** Material for this exercise follows **
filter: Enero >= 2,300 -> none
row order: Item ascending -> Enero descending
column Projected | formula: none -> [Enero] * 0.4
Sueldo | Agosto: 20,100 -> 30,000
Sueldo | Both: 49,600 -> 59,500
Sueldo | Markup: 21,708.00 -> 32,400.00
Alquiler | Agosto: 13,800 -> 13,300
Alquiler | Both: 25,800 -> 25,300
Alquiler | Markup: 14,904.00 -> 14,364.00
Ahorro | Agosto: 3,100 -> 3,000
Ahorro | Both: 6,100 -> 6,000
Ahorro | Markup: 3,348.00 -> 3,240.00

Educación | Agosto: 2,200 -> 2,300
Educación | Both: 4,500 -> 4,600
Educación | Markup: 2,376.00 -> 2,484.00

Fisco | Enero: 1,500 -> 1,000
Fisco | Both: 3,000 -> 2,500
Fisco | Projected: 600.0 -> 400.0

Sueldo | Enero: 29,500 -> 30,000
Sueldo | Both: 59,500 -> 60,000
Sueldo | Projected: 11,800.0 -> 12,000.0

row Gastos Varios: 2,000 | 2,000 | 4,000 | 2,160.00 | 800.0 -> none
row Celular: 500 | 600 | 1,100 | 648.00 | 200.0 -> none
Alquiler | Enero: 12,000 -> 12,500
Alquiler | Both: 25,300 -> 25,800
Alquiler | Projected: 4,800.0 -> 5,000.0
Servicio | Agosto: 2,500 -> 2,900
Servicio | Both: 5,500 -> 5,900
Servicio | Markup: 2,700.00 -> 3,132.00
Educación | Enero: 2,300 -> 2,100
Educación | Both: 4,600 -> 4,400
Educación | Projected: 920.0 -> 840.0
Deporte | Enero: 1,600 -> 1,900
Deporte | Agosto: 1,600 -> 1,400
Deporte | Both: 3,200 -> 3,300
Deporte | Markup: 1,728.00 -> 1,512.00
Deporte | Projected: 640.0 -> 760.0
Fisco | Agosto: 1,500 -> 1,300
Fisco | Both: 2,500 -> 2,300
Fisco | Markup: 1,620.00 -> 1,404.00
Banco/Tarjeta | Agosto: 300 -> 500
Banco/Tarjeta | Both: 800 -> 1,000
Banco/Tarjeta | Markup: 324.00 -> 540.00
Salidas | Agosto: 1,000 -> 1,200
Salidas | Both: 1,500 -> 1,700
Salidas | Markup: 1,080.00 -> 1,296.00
** End of Material for this exercise **
**What the task requires**
Your reply should hold all the entries, each repeated without a single change.

**Response area**
filter: Enero >= 2,300 -> none
row order: Item ascending -> Enero descending
column Projected | formula: none -> [Enero] * 0.4
Sueldo | Agosto: 20,100 -> 30,000
Sueldo | Both: 49,600 -> 59,500
Sueldo | Markup: 21,708.00 -> 32,400.00
Alquiler | Agosto: 13,800 -> 13,300
Alquiler | Both: 25,800 -> 25,300
Alquiler | Markup: 14,904.00 -> 14,364.00
Ahorro | Agosto: 3,100 -> 3,000
Ahorro | Both: 6,100 -> 6,000
Ahorro | Markup: 3,348.00 -> 3,240.00

Educación | Agosto: 2,200 -> 2,300
Educación | Both: 4,500 -> 4,600
Educación | Markup: 2,376.00 -> 2,484.00

Fisco | Enero: 1,500 -> 1,000
Fisco | Both: 3,000 -> 2,500
Fisco | Projected: 600.0 -> 400.0

Sueldo | Enero: 29,500 -> 30,000
Sueldo | Both: 59,500 -> 60,000
Sueldo | Projected: 11,800.0 -> 12,000.0

row Gastos Varios: 2,000 | 2,000 | 4,000 | 2,160.00 | 800.0 -> none
row Celular: 500 | 600 | 1,100 | 648.00 | 200.0 -> none
Alquiler | Enero: 12,000 -> 12,500
Alquiler | Both: 25,300 -> 25,800
Alquiler | Projected: 4,800.0 -> 5,000.0
Servicio | Agosto: 2,500 -> 2,900
Servicio | Both: 5,500 -> 5,900
Servicio | Markup: 2,700.00 -> 3,132.00
Educación | Enero: 2,300 -> 2,100
Educación | Both: 4,600 -> 4,400
Educación | Projected: 920.0 -> 840.0
Deporte | Enero: 1,600 -> 1,900
Deporte | Agosto: 1,600 -> 1,400
Deporte | Both: 3,200 -> 3,300
Deporte | Markup: 1,728.00 -> 1,512.00
Deporte | Projected: 640.0 -> 760.0
Fisco | Agosto: 1,500 -> 1,300
Fisco | Both: 2,500 -> 2,300
Fisco | Markup: 1,620.00 -> 1,404.00
Banco/Tarjeta | Agosto: 300 -> 500
Banco/Tarjeta | Both: 800 -> 1,000
Banco/Tarjeta | Markup: 324.00 -> 540.00
Salidas | Agosto: 1,000 -> 1,200
Salidas | Both: 1,500 -> 1,700
Salidas | Markup: 1,080.00 -> 1,296.00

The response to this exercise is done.